Garcia's phone goes off and she lights up when she sees the text message from Hotch (ohh, he's still the boss, insert sarcasm) telling her she needs to come for a case.
Garcia's happy, and
Reid, awe well hell his line. “I'm just going to have a heart attack really quick” was priceless.
Cut to
BAU, poor
Garcia and the shoes, you know she's hurting. Yet here comes her nemesis aka:
Derek Morgan, all sympathetic yet, sly. He's up to something? And to prove that we then have
Derek… Sniffing
Garcia for
Ben Gay!
The round-table room was really interesting and the input from everyone was good. Not too over the top by any one team member.
We next see
Russell, who I'm kind of rooting for to make it through this mess, being hosed down in a cage while a dog barks incessantly in the background… I liked how we saw most of what was happening through the lens of the camera the unsub placed on a stool to record what's happening.
Being caged like an animal is rather unpleasant, but happy to see unsub is 'hidden' from our view. Poor
Russell to be caged and alone like that… treated like a dog…
Reid gets the beginning quote and we see the team on the plane.
Garcia is on her video link telling team about what she found out about 3 previous victims. The discussion ensues and it's not bad. Seems the whole team is putting in their input.

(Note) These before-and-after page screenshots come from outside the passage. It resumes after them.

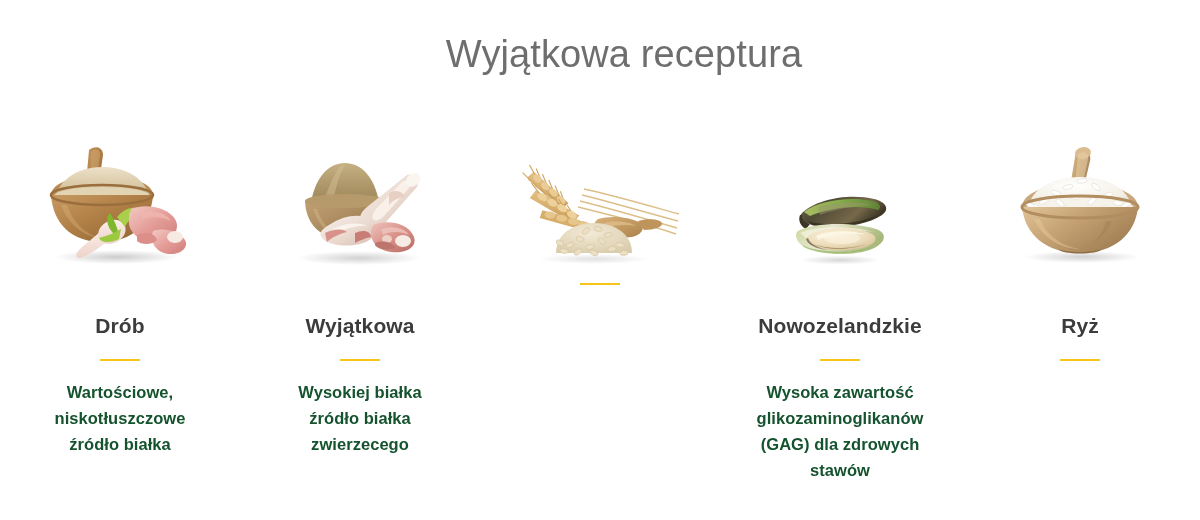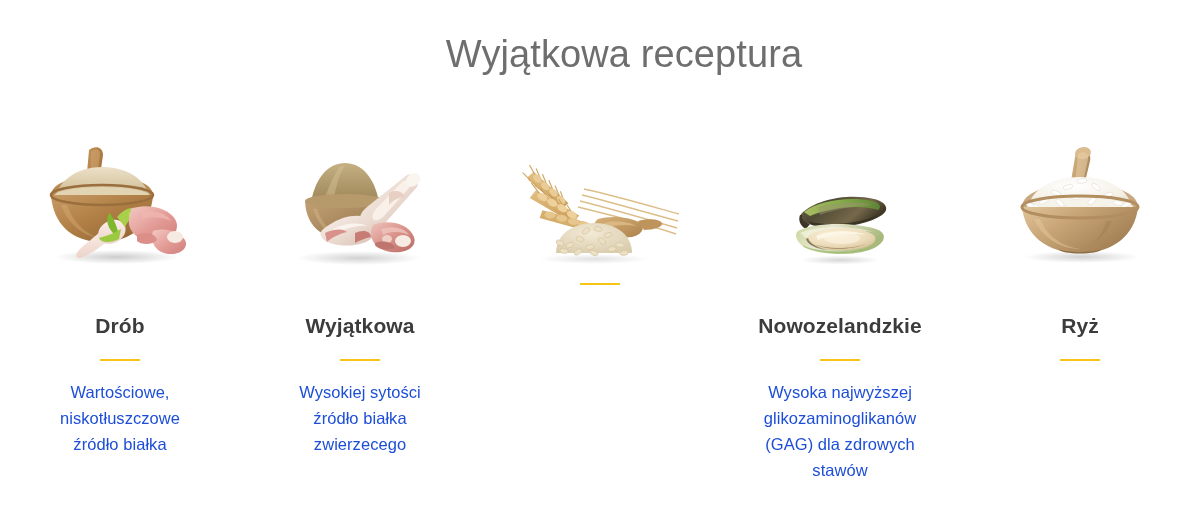"Wartościowe," .desc { color: #1d4ed8 -> #14532d; font-weight: 400 -> 700 }
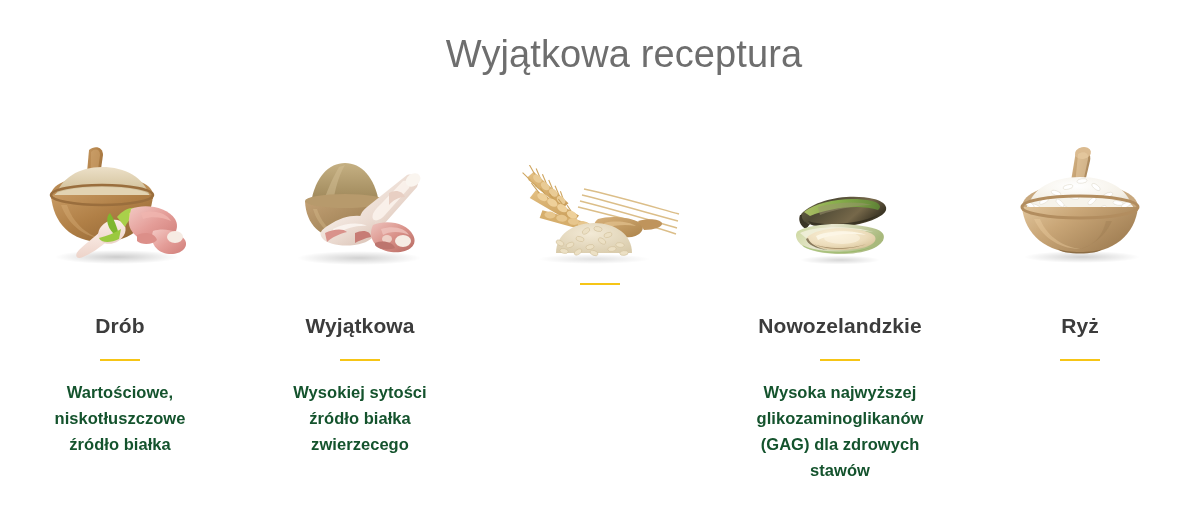"Wysokiej sytości" div { text: sytości -> białka }
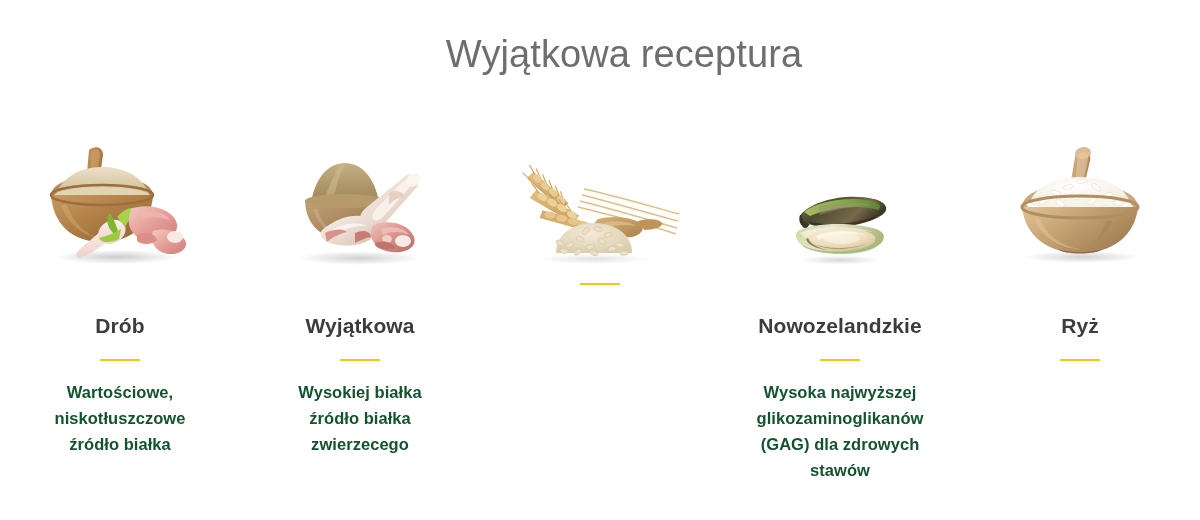"Wysoka najwyższej" div { text: najwyższej -> zawartość }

Hotch, rightfully, gives the orders of where each team member is supposed to go when they land.
So we have
Morgan and
JJ at the crime scene… again.
Rossi and
Reid at ME's… again.
Hotch and
Blake to the police department… again.
While I wished it was anyone other than
JJ/
Morgan at the crime scene (dump site) again, their interaction was good and spot on for profiling deductions regarding what they were seeing at the scene.
Rossi and
Reid at the ME's office has
Rossi asking questions about the condition of the bodies, while
Reid speed reads through the ME's reports. Apparently the ME has never seen someone read 20,000 words per minute because his line about “Boy, you read fast” and
Reid's reaction to that is cute.
Reid has some ideas about what the bite marks are about and he's doing well conveying his thoughts to
Rossi, and finally agrees with
Rossi that based on what they know there is probably already another victim. *I like
Rossi and
Reid together*
Cut to
Russell hearing a woman call out “hello” and for help. He can't help her but asks her a question about how long she's been there. The silence lasts for a few pregnant pauses of time as we see
Russell trapped in his cage, we then hear a deranged sounding voice screaming about how she's going to eat him and eat his face off. We also see the unsub going to another cage and dragging someone (apparently the woman) from the cage.
Russell's fear is quite evident, and by this time my heart is begging that the writers save him from whatever nasty is waiting him. The creepy unsub bringing poor
Russell food like a dog and telling him he'll need his strength does nothing to allay my fear for
Russell's future.
I will say, I was happy to see that the unsub while 'present' was hidden from our view by the creepy hockey mask. Kept us guessing, yet added to the 'creep' factor.
Meeting back at police station poor
Reid is stretching his non genius muscles and
Morgan is showing concern for him.
Reid trying to hide his 'discomfort' with the comment “I'm just stretching because it helps me keep my brain limber” was so 'kitsch' it was funny. The profiling between
Hotch,
Reid,
Morgan, and
JJ, with
Reid explaining his geographical profile was good, they went back and forth and
Reid was 'fast' talking his theories like
Reid of old.
Russell pleading for his mom as he's being dragged by his bindings is sad. Having the woman coming at him with her mouth foaming is creepy, and so sad…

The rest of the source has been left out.